Elvira ci porge vaschette per raccogliere le ciliegie e ci invita a farne incetta: “Le vendiamo tramite Raggio Corto, l’impresa che prende dalla campagna e ti consegna a casa prodotti freschi ogni giorno – dice – Se non si colgono saranno sprecate, ma fate attenzione, vanno presi solo i gambi, la talea deve restare attaccata al ramo, sennò l’anno prossimo non rifruttano”. Così ecco che la conta comincia: ci sono filari e filari di ciliegi, di specie diverse, tutte autoctone, rosse, meno rosse, grosse, meno grosse, saporite, amarognole. La cosa strepitosa è che noi ne mangiano al massimo un paio di qualità, comprandole in città o comunque lontano dalla campagna.
Antonio ci raggiunge fra le piante e ci spiega che più sù ha scoperto uno sciame di api: “Vado a prendere la mascherina e l’arnia per prenderle – annuncia – se siamo fortunati facciamo entrare anche la regina”, perché Cantalupo fa anche il miele. Eravamo alla frutta, perché è dalla terra che l’avventura è cresciuta. Le piante sono centinaia: pesche, albicocche, melograni, pere e mele, ce n’è una specie pentagonale, unica in Italia: “Cresce qui sui pascoli – racconta – un giorno uno dei miei pastori me l’ha riportata, era perfettamente pentagonale, sembrava fatta con una squadra. Mi sono fatto mostrare dove l’aveva trovata, l’ho portata all’Arssa e l’abbiamo ripiantata, una ventina di esemplari che hanno già dato frutti. Simili se ne trovano solo a Torino, presumibilmente sono mele in arrivo dalla Francia, perché le abbiamo trovate vicino a dei vecchi pozzi per le ricerche petrolifere risalenti al secolo scorso, fatti a Tocco dai francesi”. Gli albicocchi hanno le foglie rovinate: “Non usiamo pesticidi – spiega Elvira – a volte succede che non ci siano i raccolti, la tutela della biodiversità significa andare incontro anche a questo, ma siamo determinati, abbiamo fatto una scelta integrale e vogliamo portarla avanti, anche se costa fatica e sacrificio. Perché? Perché ci crediamo”.

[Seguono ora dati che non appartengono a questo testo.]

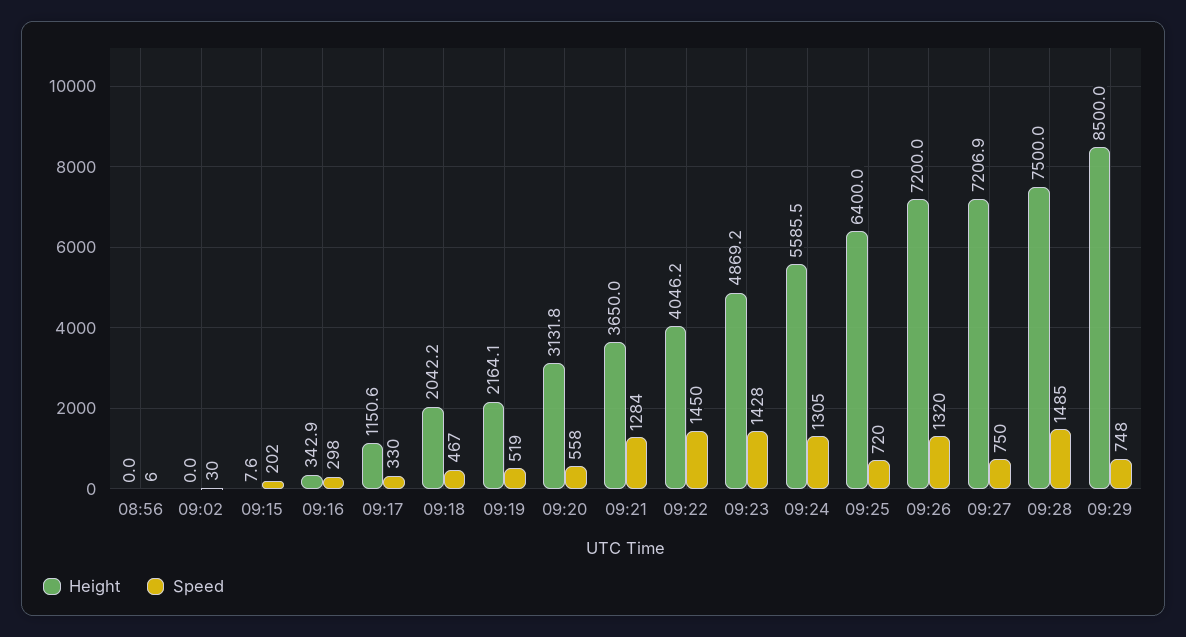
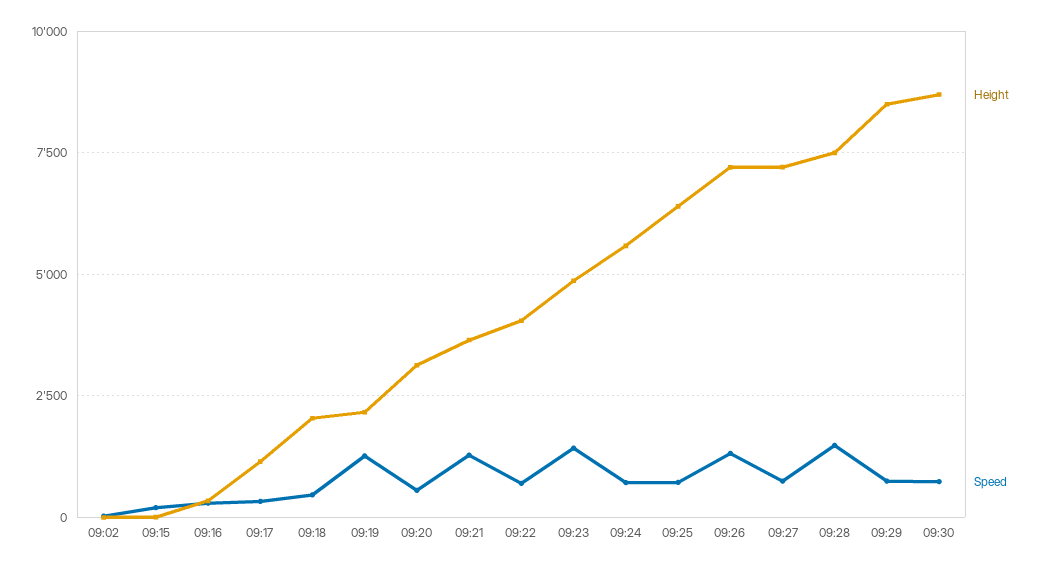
Height, 08:56: 0 -> none
Speed, 08:56: 6 -> none
Speed, 09:19: 519 -> 1250
Speed, 09:22: 1450 -> 750
Speed, 09:24: 1305 -> 750
Height, 09:30: none -> 8750
Speed, 09:30: none -> 750

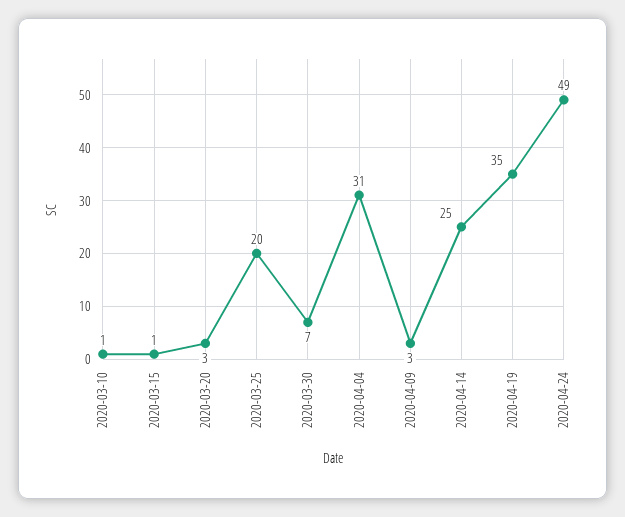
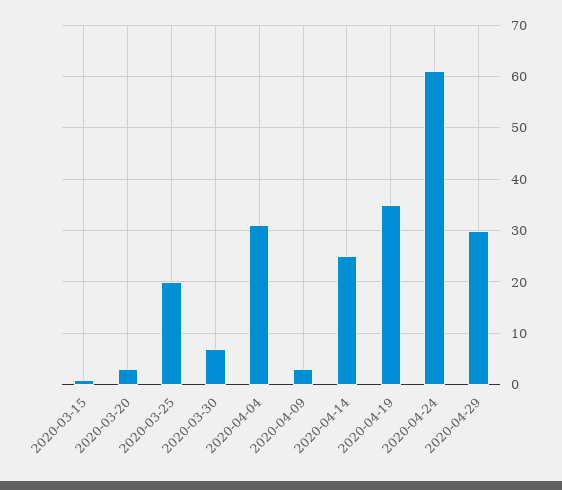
2020-03-10: 1 -> none
2020-04-24: 49 -> 60
2020-04-29: none -> 30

Basta questo per aver affiancato il frutteto e gli oliveti alla stalla da cui tutto è iniziato e dove oggi vivono circa 100 capre che ci accolgono al rientro in azienda, tornano dal tratturo soprastante; 200 pecore, già nell’ovile governate da attentissimi cani pastori, fra cui Birillo, una vera forza dell’ordine; una decina di maiali, qualche gallina e un’asina. Hanno spazio, niente gabbie, paglia e fieno,come da manuale e producono latte che diventa formaggio, una delle glorie dei Cantalupo.

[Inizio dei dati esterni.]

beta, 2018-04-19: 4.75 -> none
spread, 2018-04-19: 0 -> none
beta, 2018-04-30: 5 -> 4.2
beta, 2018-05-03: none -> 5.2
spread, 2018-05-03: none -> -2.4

“Abbiamo preso tanti premi per i nostri pecorini e caprini – dice Antonio – li facciamo qui, li vendiamo a chi ci
raggiunge, perché siamo convinti che sia il modo più efficace di rivitalizzare il territorio. La gente deve venire alla terra e scegliere, perché così capisce che genere di qualità ha davanti, la vede, la assaggia, la odora, la tocca”.
Un consumo biodiverso o sostenibile, in cui non è la montagna che va a Maometto, ma Maometto che va alla montagna, meglio, alla campagna pedemontana. Un’idea a Tocco sta nascendo e forse dal prossimo raccolto autunnale delle mele diventerà realtà.

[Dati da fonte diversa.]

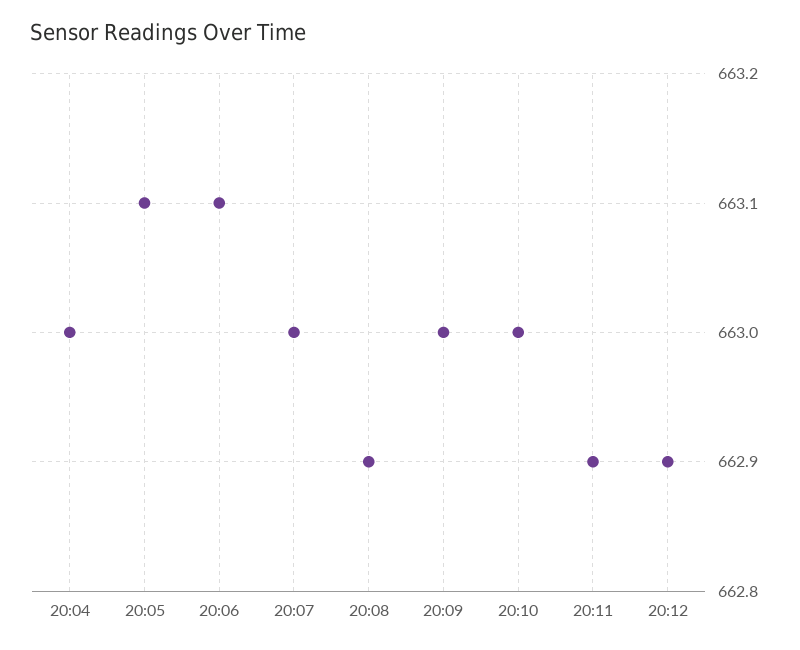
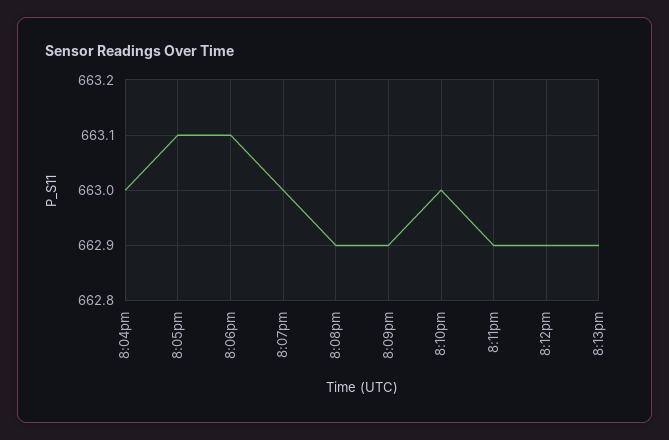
20:09: 663 -> 662.9
8:13pm: none -> 662.9

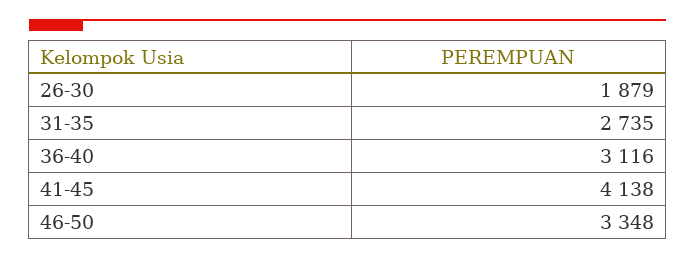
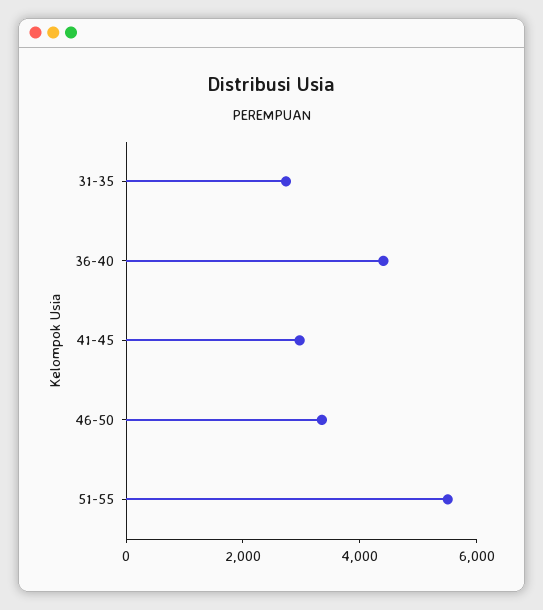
26-30: 1879 -> none
36-40: 3116 -> 4500
41-45: 4138 -> 3000
51-55: none -> 5500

“Per i frutteti sto pensando di organizzare una raccolta aperta, proprio per sensibilizzare sempre più persone – conclude Antonio La Gatta – ad
un modo diverso di consumare, di conoscere il proprio territorio, in autunno lo faremo: chiederemo a chi vuole di venirci ad aiutare a raccogliere le mele, di portarsele a casa, pagando un obolo simbolico, di diventare per un giorno una manodopera speciale, che ha un valore grande, perché con le mele porta a casa un’esperienza unica. Quella che ogni giorno ci motiva a continuare a lavorare la terra, a rispettarne il valore, a considerare un investimento per il futuro e chi verrà dopo di noi tutti i sacrifici fatti per vivere in modo diverso”.